Before-and-after change records:
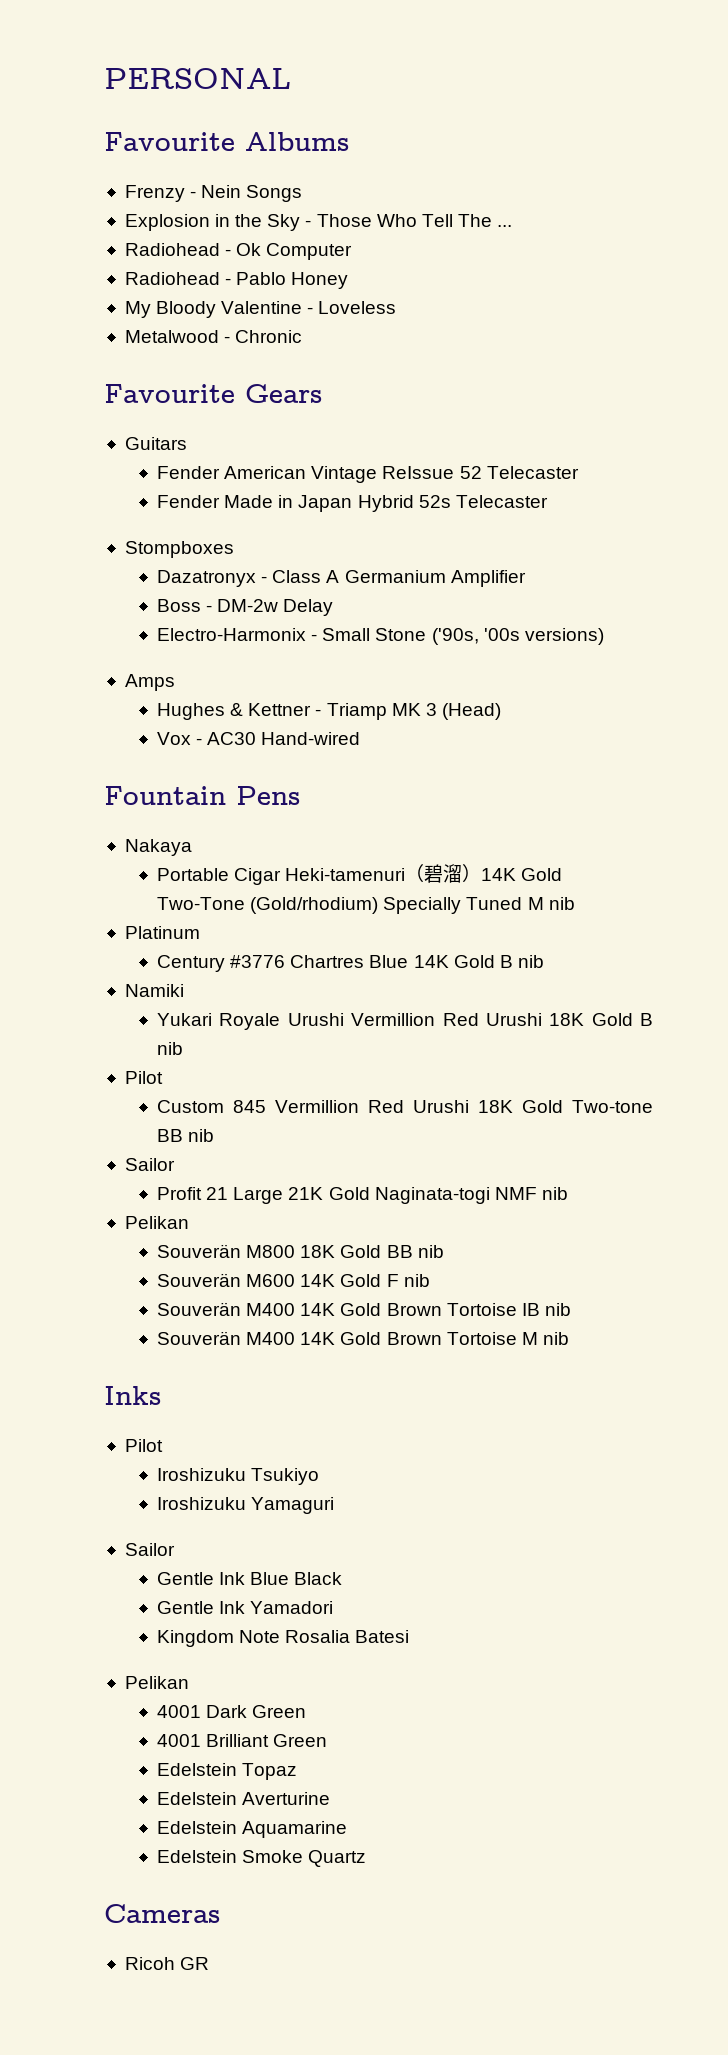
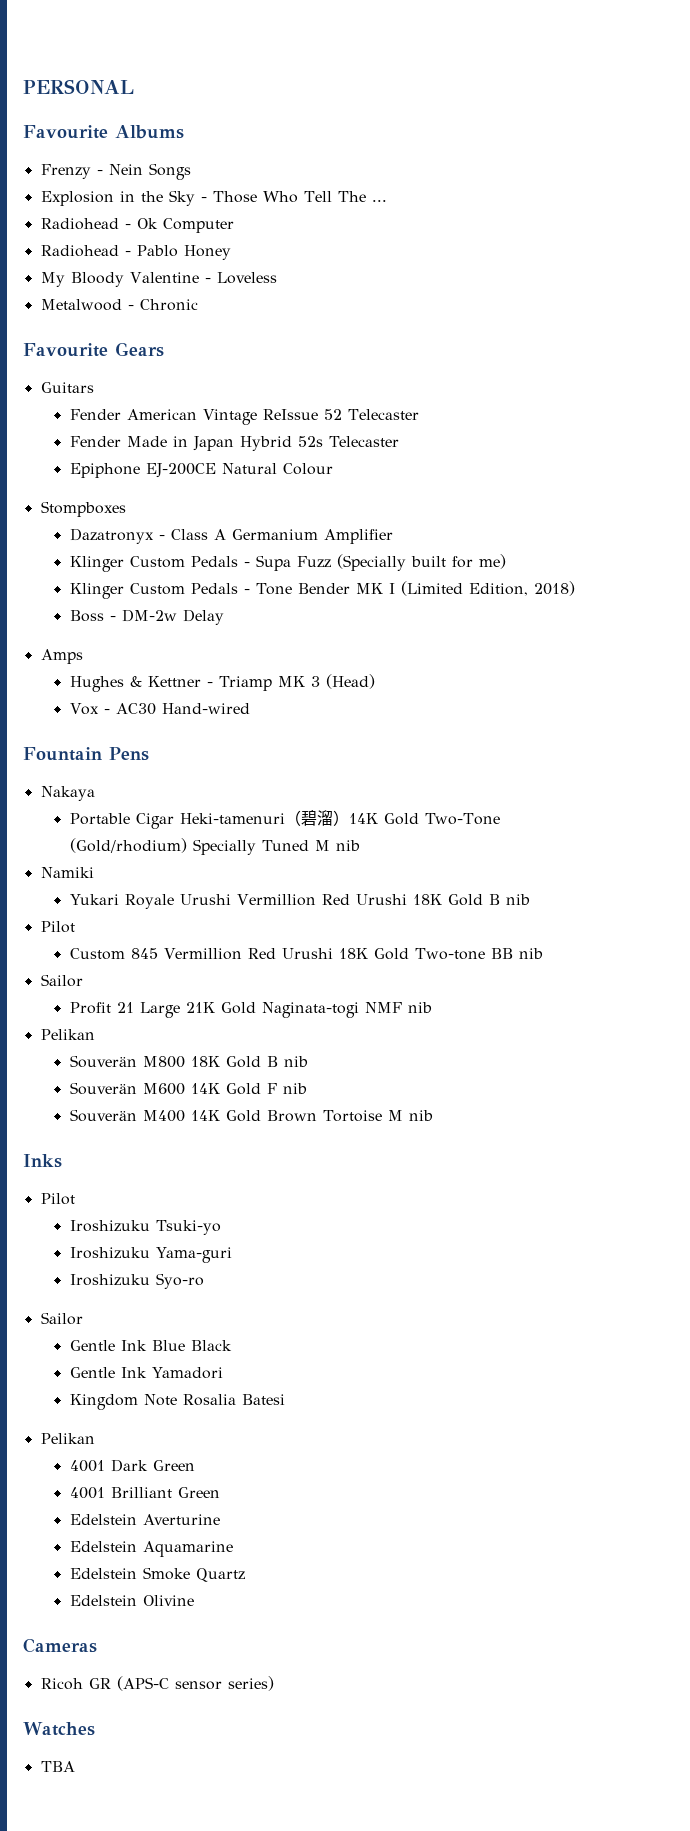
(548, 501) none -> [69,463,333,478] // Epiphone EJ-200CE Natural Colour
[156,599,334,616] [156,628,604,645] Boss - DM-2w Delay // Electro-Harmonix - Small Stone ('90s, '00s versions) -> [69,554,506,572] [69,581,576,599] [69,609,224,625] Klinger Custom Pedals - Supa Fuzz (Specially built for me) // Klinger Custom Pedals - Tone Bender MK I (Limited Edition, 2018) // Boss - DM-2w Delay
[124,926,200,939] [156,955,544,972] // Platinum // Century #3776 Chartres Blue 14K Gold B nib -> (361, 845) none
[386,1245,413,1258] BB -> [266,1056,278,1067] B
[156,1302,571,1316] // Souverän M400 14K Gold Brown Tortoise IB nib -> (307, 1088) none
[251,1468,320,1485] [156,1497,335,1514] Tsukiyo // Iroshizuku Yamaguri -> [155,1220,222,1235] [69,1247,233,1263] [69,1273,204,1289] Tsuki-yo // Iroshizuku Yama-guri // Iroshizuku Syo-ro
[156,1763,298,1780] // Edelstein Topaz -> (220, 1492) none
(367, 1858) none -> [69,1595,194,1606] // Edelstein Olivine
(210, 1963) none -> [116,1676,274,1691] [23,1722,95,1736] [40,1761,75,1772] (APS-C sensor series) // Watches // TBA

- [ACTIVITY]:
When you copy the records above, keep every word exact and drop the pictures.

- [EXPECTED OUTPUT]:
(548, 501) none -> [69,463,333,478] // Epiphone EJ-200CE Natural Colour
[156,599,334,616] [156,628,604,645] Boss - DM-2w Delay // Electro-Harmonix - Small Stone ('90s, '00s versions) -> [69,554,506,572] [69,581,576,599] [69,609,224,625] Klinger Custom Pedals - Supa Fuzz (Specially built for me) // Klinger Custom Pedals - Tone Bender MK I (Limited Edition, 2018) // Boss - DM-2w Delay
[124,926,200,939] [156,955,544,972] // Platinum // Century #3776 Chartres Blue 14K Gold B nib -> (361, 845) none
[386,1245,413,1258] BB -> [266,1056,278,1067] B
[156,1302,571,1316] // Souverän M400 14K Gold Brown Tortoise IB nib -> (307, 1088) none
[251,1468,320,1485] [156,1497,335,1514] Tsukiyo // Iroshizuku Yamaguri -> [155,1220,222,1235] [69,1247,233,1263] [69,1273,204,1289] Tsuki-yo // Iroshizuku Yama-guri // Iroshizuku Syo-ro
[156,1763,298,1780] // Edelstein Topaz -> (220, 1492) none
(367, 1858) none -> [69,1595,194,1606] // Edelstein Olivine
(210, 1963) none -> [116,1676,274,1691] [23,1722,95,1736] [40,1761,75,1772] (APS-C sensor series) // Watches // TBA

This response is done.